Genetic Investigation of Beta-Lactam Associated Antibiotic Resistance Among Escherichia Coli Strains Isolated from Water Sources

Genetic Investigation of Beta-Lactam Associated Antibiotic Resistance Among Escherichia Coli Strains Isolated from Water Sources

The Open Microbiology Journal 22 Sep 2017 RESEARCH ARTICLE DOI: 10.2174/1874285801711010203



Antimicrobial resistance is an important factor threatening human health. It is widely accepted that antibiotic resistant bacteria such as Escherichia coli (E. coli) released from humans and animals into the water sources, can introduce their resistance genes into the natural bacterial community.

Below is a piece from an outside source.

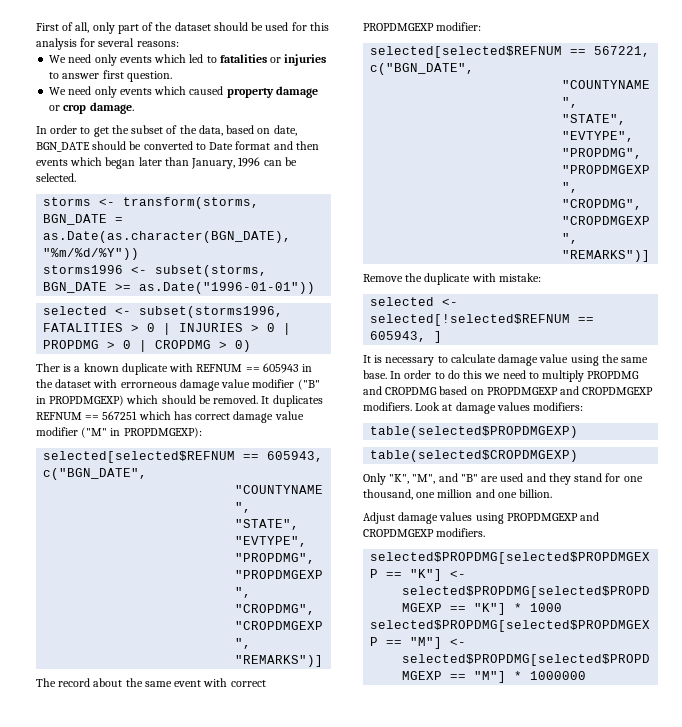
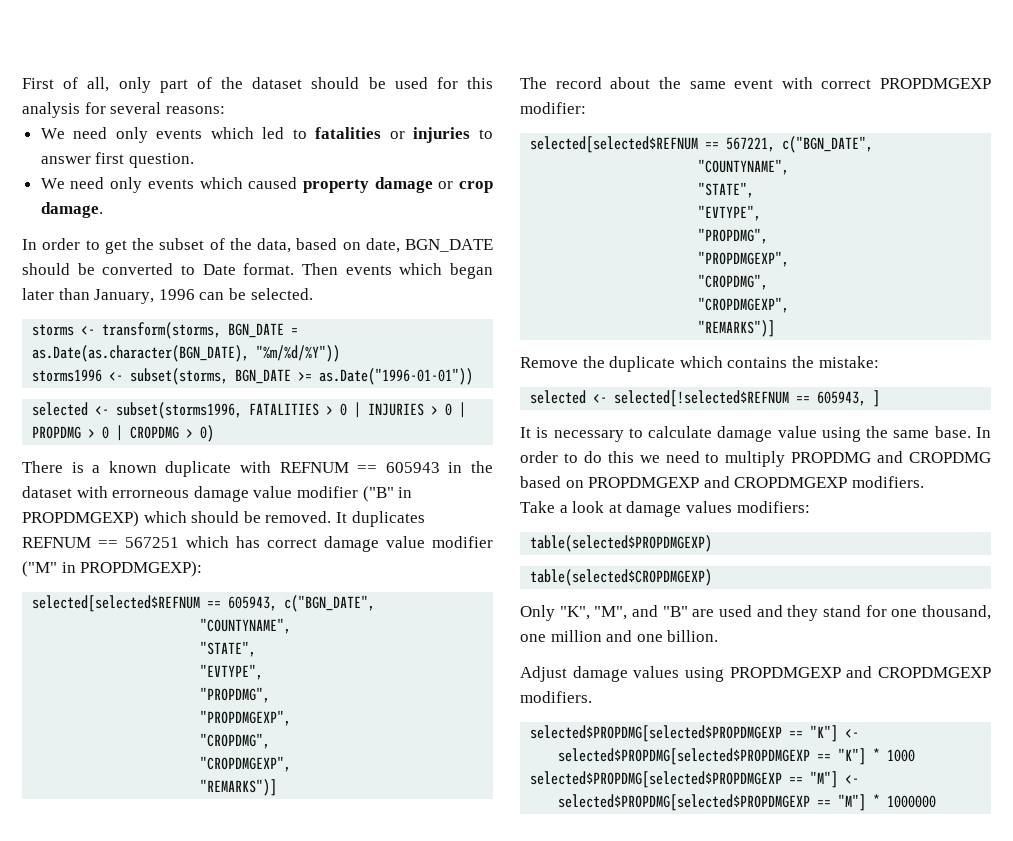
[235,141,319,150] format and then -> [243,263,338,275] format. Then
[36,363,60,372] Ther -> [22,461,63,473] There
[471,273,496,282] with -> [679,356,814,368] which contains the
[415,402,441,411] Look -> [520,501,605,513] // Take a look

The aim of this study was to investigate the prevalence of blaTEM, blaCTX, blaSHV, blaOXA and blaVEB associated-antibiotic resistance among E. coli bacteria isolated from different water resources in Iran.


The study contained all E. coli strains segregated from different surface water sources. The Kirby-Bauer method and combined discs method was determined in this study for testing antimicrobial susceptibility and strains that produced Extended-Spectrum Beta Lactamases (ESBL), respectively. DNA extraction kit was applied for genomic and plasmid DNA derivation. Finally the frequency of resistant genes including blaTEM, blaCTX, blaSHV, blaOXA and blaVEB in ESBL producing isolates were studied by PCR.


One hundred E. coli strains were isolated and entered in the study. The highest antibiotic resistance was observed on clindamycin (96%). Moreover, 38.5% isolates were ESBL producers. The frequency of different ESBLs genes were 37%, 27%, 27%, and 25% for blaTEM, blaCTX, blaSHV, and blaOXA, respectively. The blaVEB wasn’t found in any isolates.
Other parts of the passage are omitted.